Cute, Cute, Cute, Cute, Cute, Cute, Cute, Cute, Cute… How Many Cute’s Is That?
The hardest part of my job as a film critic, other than watching really dreadful movies, is reviewing these “tween-queen” fairy tale movies. After all, I am a 33 year-old man with elitist and artsy tastes… the polar opposite demographic for the genre.
The lead actresses are 14, 15 and 17, so gawking is a major no-no. I could get away with gawking at Anne Hathaway in “The Princess Diaries” or Lindsay Lohan in “Mean Girls”. So there goes at least one reason to enjoy this film.
The story is simplistic and fluffy beyond belief… It’s nothing an old fart like me would be too interested in. Fairies, kittens, pretty bows & mermaids are not at the top of my interest list.
The production is rather plain. “Aquamarine” feels more like a TV movie than a fully-fledged theatre experience.
And I am the type of critic who does not believe in grading a film based solely in comparison to similar genre examples. I think critics should grade on an absolute scale. I try to adhere to that as rigidly as possible… although it is hard to maintain on occasion.
So, how can I possibly give this film a C+??? After all, that’s a grade I typically reserve for mild recommendations. Well, it all comes down to energy and mood. “Aquamarine” is so energetic and joyful that it is hard to begrudge it at least some praise.

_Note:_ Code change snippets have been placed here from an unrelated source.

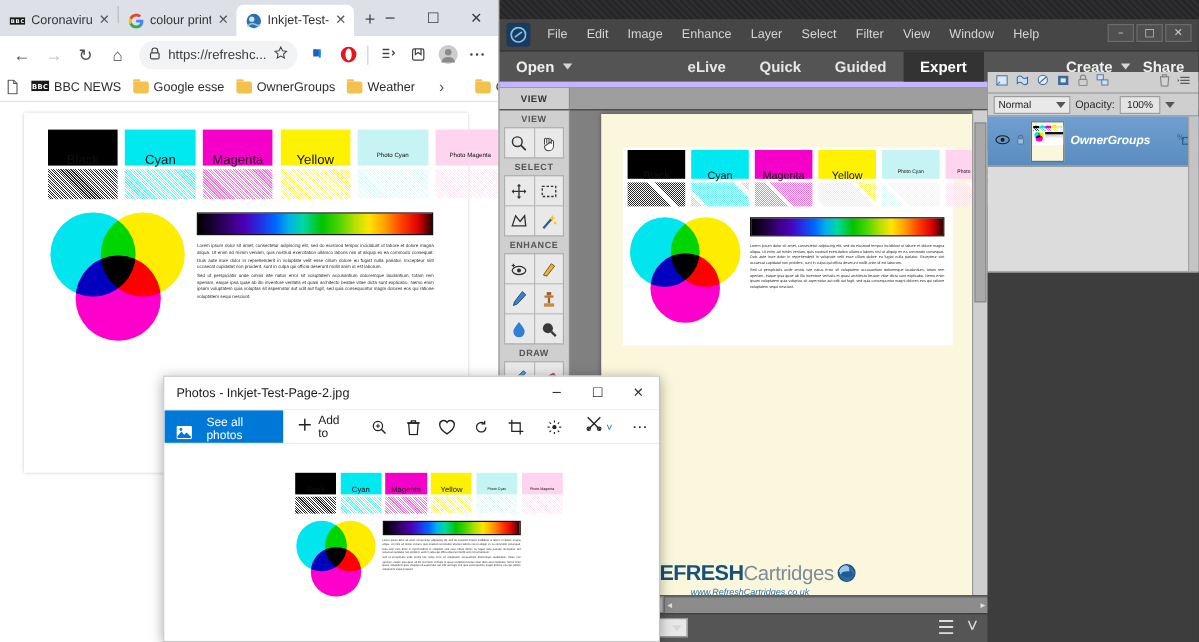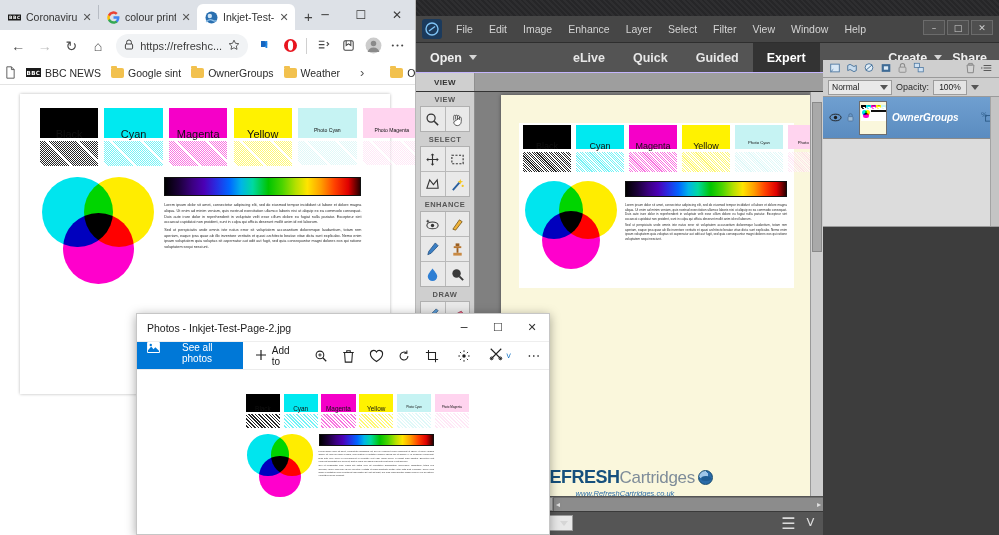--- a/index.html
+++ b/index.html
@@ -121,21 +121,21 @@
   .pse-menu { font-size: 10.5px; color: #d4d4d4; padding: 3px 8px; white-space: nowrap;}
   .pse-wctrls { position: absolute; right: 6px; top: 4px; display: flex; gap: 2px; }
   .pse-wc {
     width: 22px; height: 15px; border: 1px solid #6b6b6b; background: #4f4f4f;
     color: #cfcfcf; font-size: 9px; display: flex; align-items: center; justify-content: center;
     font-family: "DejaVu Sans", sans-serif;
   }
 
   .pse-modebar {
     height: 30px; background: #545454; display: flex; align-items: stretch;
-    position: relative; border-bottom: 1px solid #c4b5fd;
+    position: relative; border-bottom: 5px solid #c4b5fd;
   }
   .pse-open { display: flex; align-items: center; gap: 7px; padding: 0 12px 0 14px;
               font-size: 12.5px; color: #efefef; font-weight: bold;}
   .caret-dn { width:0;height:0;border-left:4px solid transparent;border-right:4px solid transparent;border-top:5px solid #d6d6d6;}
   .mode-group { display: flex; align-items: stretch; margin-left: 70px; }
   .mode { display: flex; align-items: center; padding: 0 14px; font-size: 12.5px;
           color: #e7e7e7; font-weight: bold; }
   .mode.active { background: #333333; color: #ffffff; }
   .pse-right { margin-left: auto; display: flex; align-items: center; gap: 10px; padding-right: 12px;}
   .pse-right .itm { display:flex; align-items:center; gap:7px; font-size:12.5px;color:#efefef;font-weight:bold;}
@@ -765,21 +765,21 @@
                 <text x="0.6" y="6.8">B</text>
                 <text x="5.2" y="6.8">B</text>
                 <text x="9.8" y="6.8">C</text>
               </g>
             </svg>
         </span>
         <span>BBC NEWS</span>
       </span>
       <span class="bk">
         <span class="folder"></span>
-        <span>Google sint</span>
+        <span>Google esse</span>
       </span>
       <span class="bk">
         <span class="folder"></span>
         <span>OwnerGroups</span>
       </span>
       <span class="bk">
         <span class="folder"></span>
         <span>Weather</span>
       </span>
       <span class="bkspacer"></span>
@@ -845,21 +845,21 @@
     <div style="height:28px;display:flex;align-items:center;background:#fff;border-bottom:1px solid #eee;">
       <span style="font-size:10.5px;color:#1a1a1a;padding-left:10px;">Photos - Inkjet-Test-Page-2.jpg</span>
       <span style="margin-left:auto;display:flex;">
         <span style="width:34px;height:28px;display:flex;align-items:center;justify-content:center;font-size:11px;color:#333;font-family:'DejaVu Sans',sans-serif;">─</span>
         <span style="width:34px;height:28px;display:flex;align-items:center;justify-content:center;font-size:11px;color:#333;font-family:'DejaVu Sans',sans-serif;">☐</span>
         <span style="width:34px;height:28px;display:flex;align-items:center;justify-content:center;font-size:11px;color:#333;font-family:'DejaVu Sans',sans-serif;">✕</span>
       </span>
     </div>
 
     <div style="height:28px;display:flex;align-items:stretch;background:#fff;border-bottom:1px solid #ececec;">
-      <div style="background:#0078d7;color:#fff;display:flex;align-items:flex-start;gap:22px;padding:0 10px;font-size:10px;">
+      <div style="background:#0078d7;color:#fff;display:flex;align-items:flex-end;gap:12px;padding:0 10px;font-size:10px;">
         <span>
           <svg width="13" height="11" viewBox="0 0 14 12">
               <rect width="14" height="12" rx="1" fill="#fff"></rect>
               <path d="M1 9l3.5-4 2.5 3 2-2.2L13 9.5V11H1z" fill="#0078d7"></path>
               <circle cx="4" cy="3.2" r="1.3" fill="#0078d7"></circle>
             </svg>
         </span>
         <span>See all photos</span>
       </div>
       <div style="display:flex;align-items:center;gap:5px;padding:0 12px;font-size:10px;color:#1a1a1a;">

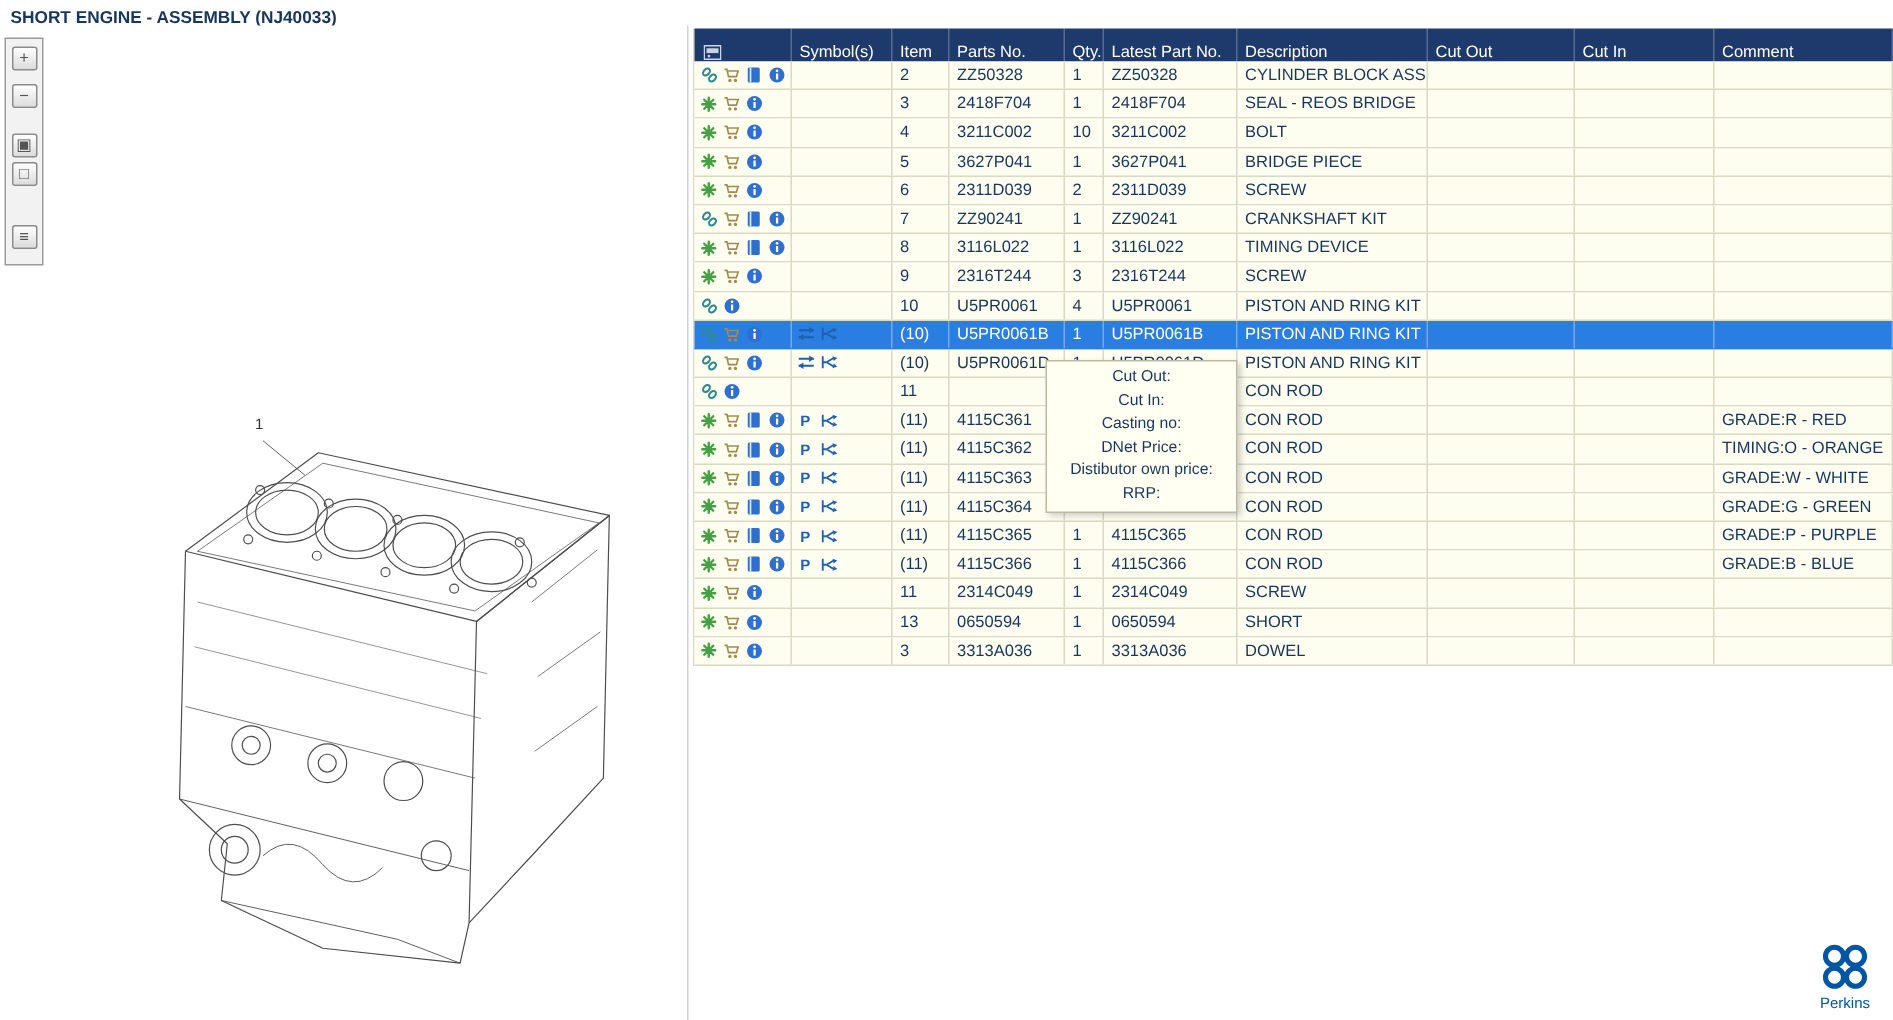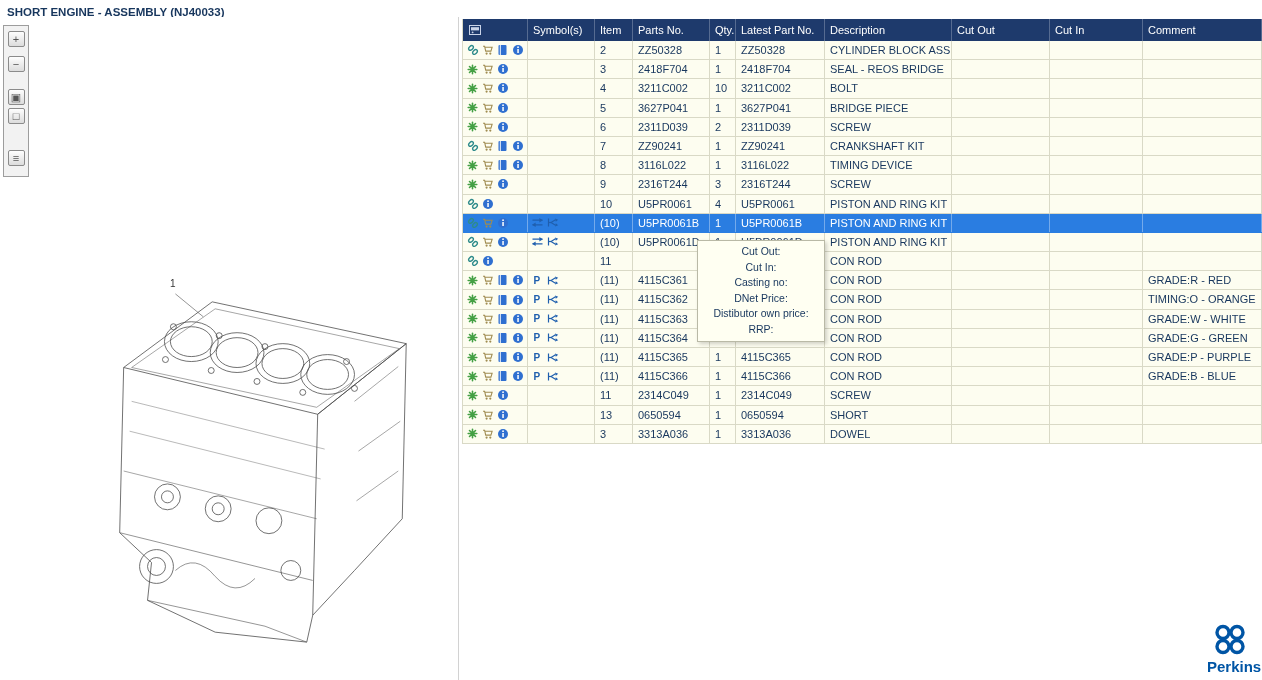--- a/index.html
+++ b/index.html
@@ -13,31 +13,31 @@
   .vbtn:nth-child(2){margin-top:9px}
   .vbtn:nth-child(3){margin-top:17px}
   .vbtn:nth-child(4){margin-top:3px}
   .vbtn:nth-child(5){margin-top:26px}
   .diagram{position:absolute;left:56px;top:255px;width:400px;height:400px}
   .callout{position:absolute;left:114px;top:6px;font-size:10px;color:#333}
   .divider{position:absolute;left:458px;top:17px;width:1px;height:663px;background:#d2d2d2}
   .table{position:absolute;left:462px;top:19px;width:800px;border-left:1px solid var(--grid)}
   .thead,.tr{display:grid;grid-template-columns:65px 67px 38px 77px 26px 89px 127px 98px 93px 1fr}
   .thead{background:var(--header-bg);color:var(--header-fg);height:22px}
-  .th{display:flex;align-items:center;gap:4px;padding:0 0 0 5px;font-size:11px;border-right:1px solid rgba(255,255,255,.25);overflow:hidden;white-space:nowrap;cursor:default}
+  .th{display:flex;align-items:flex-end;gap:4px;padding:0 0 0 5px;font-size:11px;border-right:1px solid rgba(255,255,255,.25);overflow:hidden;white-space:nowrap;cursor:default}
   .tr{height:19.2px;background:var(--row-bg);color:var(--row-fg);border-bottom:1px solid var(--grid)}
   .td{font-size:11px;line-height:18px;padding-left:5px;overflow:hidden;white-space:nowrap;border-right:1px solid var(--grid)}
   .td.icons{display:flex;align-items:center;gap:2px;padding-left:3px}
   .tr.selected{background:var(--selected-bg);color:var(--selected-fg);border-bottom-color:var(--selected-bg)}
   .tr.selected .td{border-right-color:rgba(255,255,255,.35)}
   .icon{display:inline-flex;width:13px;height:13px;align-items:center;justify-content:center;flex:0 0 auto}
   .tooltip{position:absolute;left:697px;top:240px;width:128px;background:var(--tooltip-bg);border:1px solid var(--tooltip-border);box-shadow:2px 2px 4px rgba(0,0,0,.18);padding:3px 7px 4px;z-index:5}
   .tooltip div{font-size:10.5px;line-height:15.5px;text-align:center;color:var(--row-fg)}
   .brand{position:absolute;right:9px;bottom:5px;width:46px;text-align:center}
-  .brand-text{font-size:15px;font-weight:bold;color:var(--logo-blue);margin-top:-1px}
+  .brand-text{font-size:10px;font-weight:normal;color:var(--logo-blue);margin-top:-1px}
 </style>
 </head>
 <body>
 
 <div class="titlebar">SHORT ENGINE - ASSEMBLY (NJ40033)</div>
 
 <div class="left-panel">
   <div class="viewer-toolbar" id="viewer-toolbar">
       <button class="vbtn">+</button>
       <button class="vbtn">−</button>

Hailey (JoJo Levesque) and Claire (Roberts) are best friends coming to the end of their summer. They are desperate to enjoy their remaining time because Hailey’s mom is about to move away for a new job and the two pals are going to be separated.
One stormy night, the two of them stumble across a mermaid named Aquamarine (Paxton). She is on a mission to prove to her father that love truly exists, and she has one weekend to make a boy fall in love with her. Needless to say, she recruits the two girls to help her in that quest.
Cue hunky lifeguard. Hailey and Claire have had a huge crush on the local beach lifeguard and decide that he is the best target for Aqua. They hatch a plan to hook the two up.
You don’t have to see the film to know that a number of clichés pop up throughout the plot. There is an evil popular girl (Arielle Kebbel) who gets involved in a competition for the boy. Aqua is constantly having to run off each night to avoid “popping a tail” and giving away her secret. Life lessons are learned by all. And there will be a happily ever after ending that will make you gag on sentiment overload.
However, the cast are all really into it. Sara Paxton and Joanna Levesque are the brightest stars, delivering bouncy performances, beaming smiles and the occasional funny one-liners. They are both capable of entertaining an audience. Emma Roberts was a little flat (perverted pun not intended). She didn’t seem to want to be there sometimes.
But the one factor that redeemed this film from the D-range grade it so easily could have deserved was that it was good-natured, wholesome family fun that managed to keep a 33-year-old bitter and cynical man from looking at his watch more than once or twice. Trust me when I say that is a hard feat for any fluffy fairy tale.
“Aquamarine” ain’t Shakespeare. Conversely, there isn’t too much to really dislike here either. When everyone in a room is smiling, it is rather difficult to avoid smiling too. This film is one gigantic beaming smile. It was enough for me to bestow my tweener grade to this tweenager film.